Mr. Kopi – diluncurkan pada tahun 1972, ketika mantan legenda bisbol Joltin & Joe DiMaggio pertama menyeringai di televisi tentang Mr. Kopi, orang Amerika tergelitik dan dengan cepat berbondong-bondong ke toko dan membelinya dalam jumlah besar; pergi adalah hari-hari kopi yang terlalu panas dan hangus selamanya; dua tahun kemudian, tidak kurang dari 5 juta telah meraup (sekitar separuh dari semua pembuat kopi yang dijual selama periode itu) dan orang-orang melempar ceret mereka;

Masuknya pembuat kopi infus Eropa, seperti Braun dan Krupps, diikuti segera setelah revolusi dimulai:

Meskipun beberapa kedai kopi Starbucks sudah ada pada awal tahun 1970-an, mereka hanya menjual kacang dan aksesoris, bukan minuman kopi asli. dan meneteskan kopi untuk dikonsumsi di tempat, tetapi sepuluh tahun kemudian, Howard Schultz, yang merupakan importir mesin kopi, melihat potensi, membeli perusahaan dan mulai menyajikan segar segar di tempat, menyebabkan seluruh industri terbakar;

Setelah orang kecanduan latte dan cappuccino pertama mereka, mereka mencari untuk membeli mesin espresso di rumah, meskipun yang pertama sedikit menantang untuk sebagian besar dan dapat diledakkan dalam sekejap; hari-hari ini mereka jauh lebih user-friendly;

Peet's Coffee – awal 1966, sebuah kedai kopi kecil di California Utara, hanya menjual biji kopi di tahun-tahun awal dan sepertinya puas hanya dengan operasi lokal, hanya untuk melihat apa yang hilang dan akhirnya bergabung dengan terburu-buru membuka toko nasional, minum kopi dan kopi, diikuti oleh Green Mountain, Caribou dan teh serta kopi Green Leaf;

Minuman Frappuccino (terinspirasi oleh es krim dan es krim Italia) diperkenalkan dan menjadi sangat populer di Starbucks pada tahun 1994;

Pada tahun 2003 Keurig memperkenalkan mesin meja yang membuat satu cangkir sekaligus, ideal untuk digunakan di rumah dan kantor kecil; saat ini delapan puluh persen orang Amerika minum di suatu tempat di rumah saat kopi hari itu, dan jutaan lainnya berhenti di kios-kios drive, kedai kopi dan toko-toko untuk mendapatkan solusi mereka.

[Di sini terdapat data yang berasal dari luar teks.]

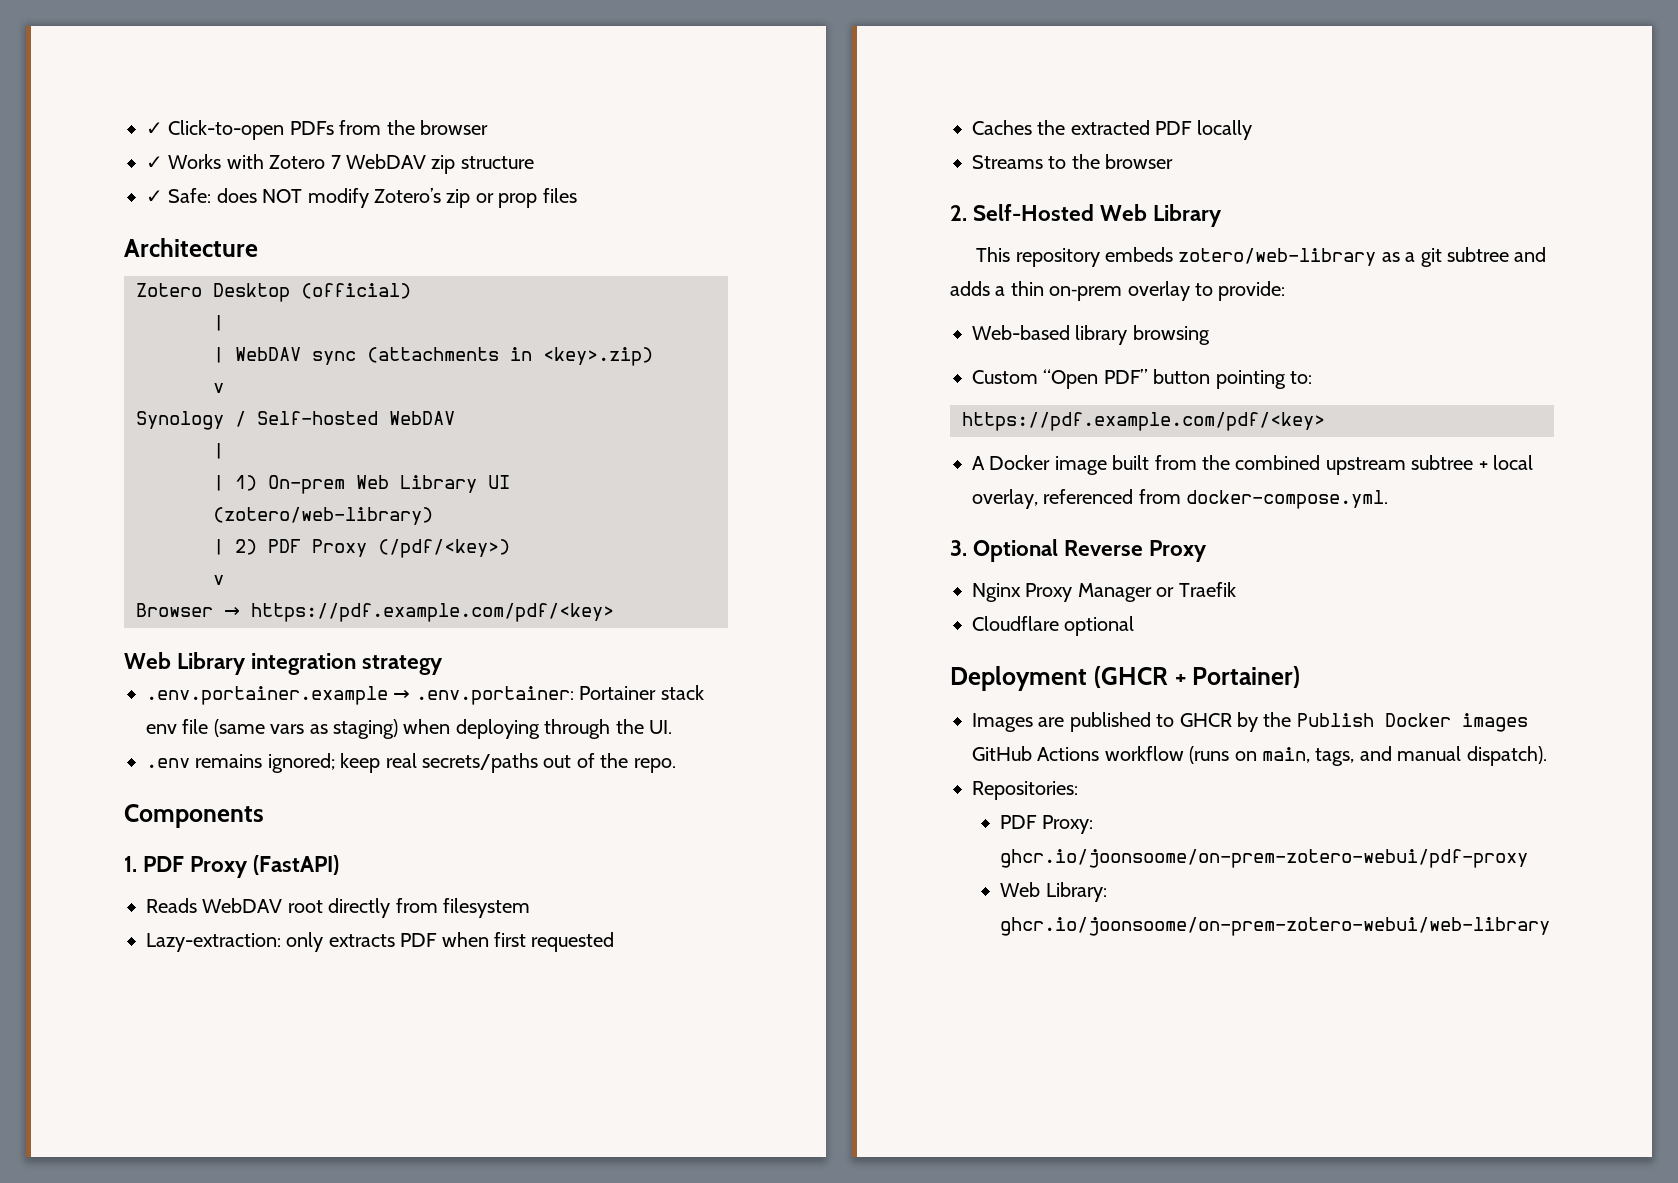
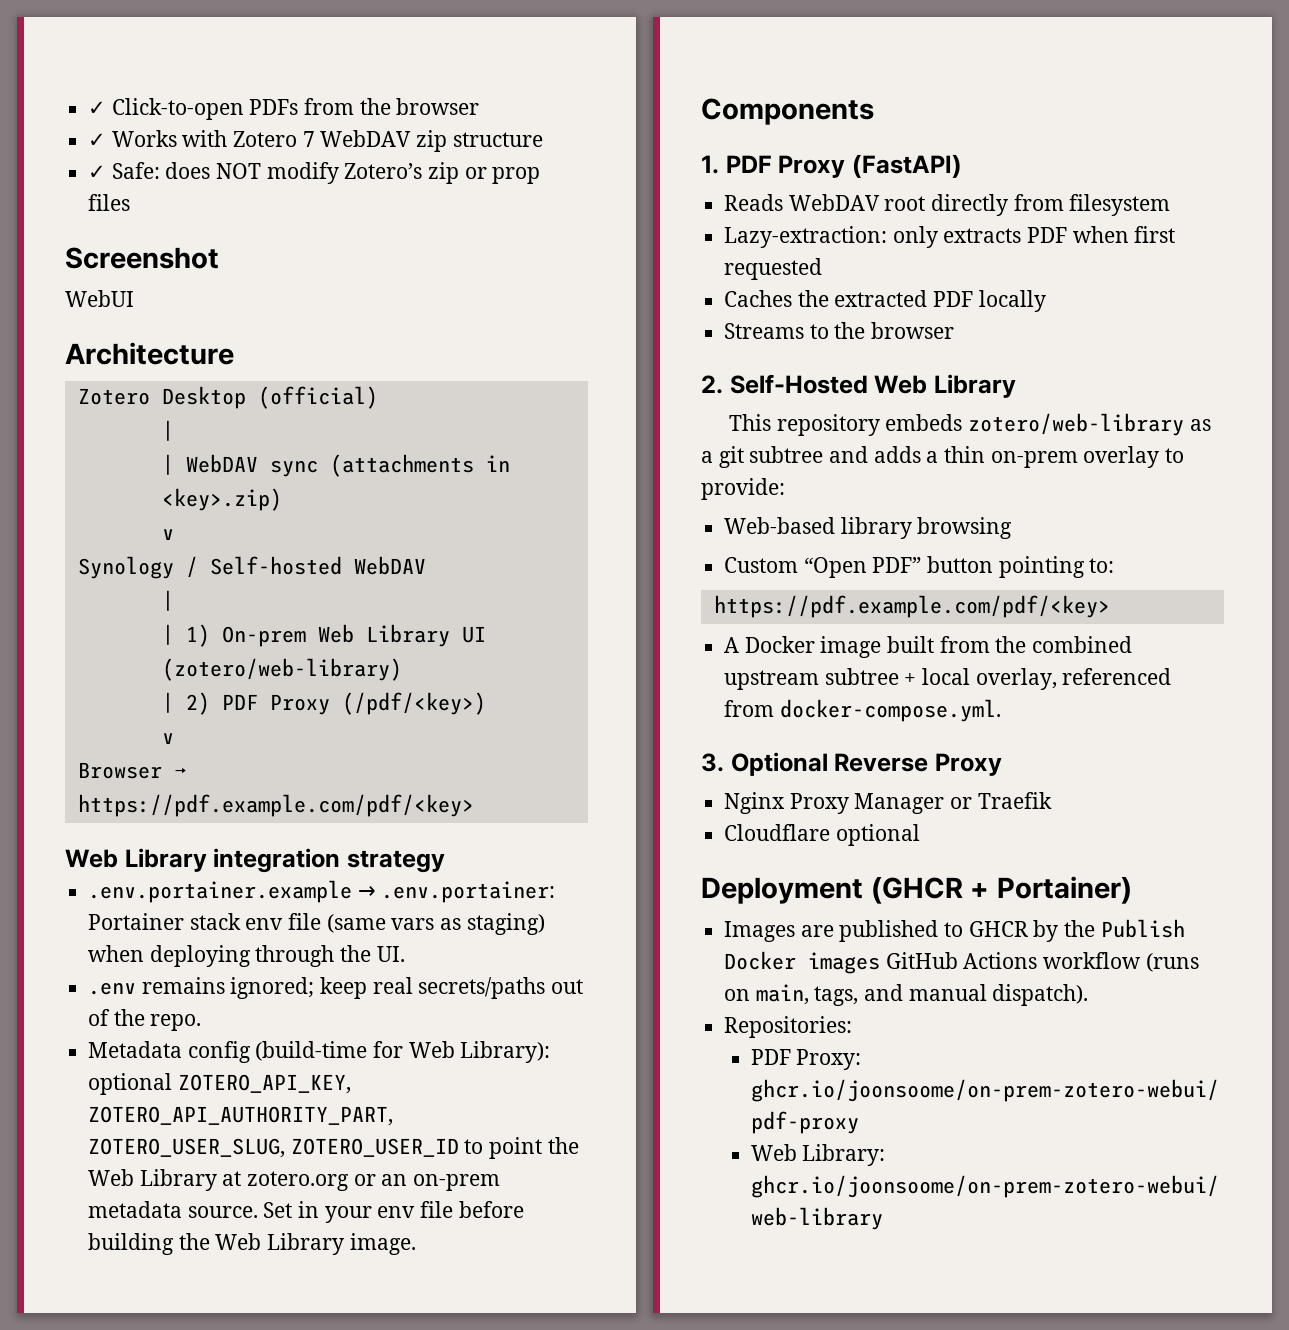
+ Screenshot
+ WebUI
+ Metadata config (build-time for Web Library): optional ZOTERO_API_KEY, ZOTERO_API_AUTHORITY_PART, ZOTERO_USER_SLUG, ZOTERO_USER_ID to point the Web Library at zotero.org or an on-prem metadata source. Set in your env file before building the Web Library image.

Hal ini mudah tersedia dalam botol dan dingin, di samping minuman ringan di supermarket, dan mesin pencuci dingin tercinta serta bir rasa dapat dicambuk di kedai kopi pilihan kami. Untungnya, hari-hari mesin kopi di lantai toko telah menghilang, pengganti instan dan hambar, yang tidak ada yang tertipu. Kami akhirnya masyarakat yang canggih, mungkin dilihat oleh orang Eropa Barat sebagai datang sangat terlambat di pesta, tetapi yang baru saja tiba sama.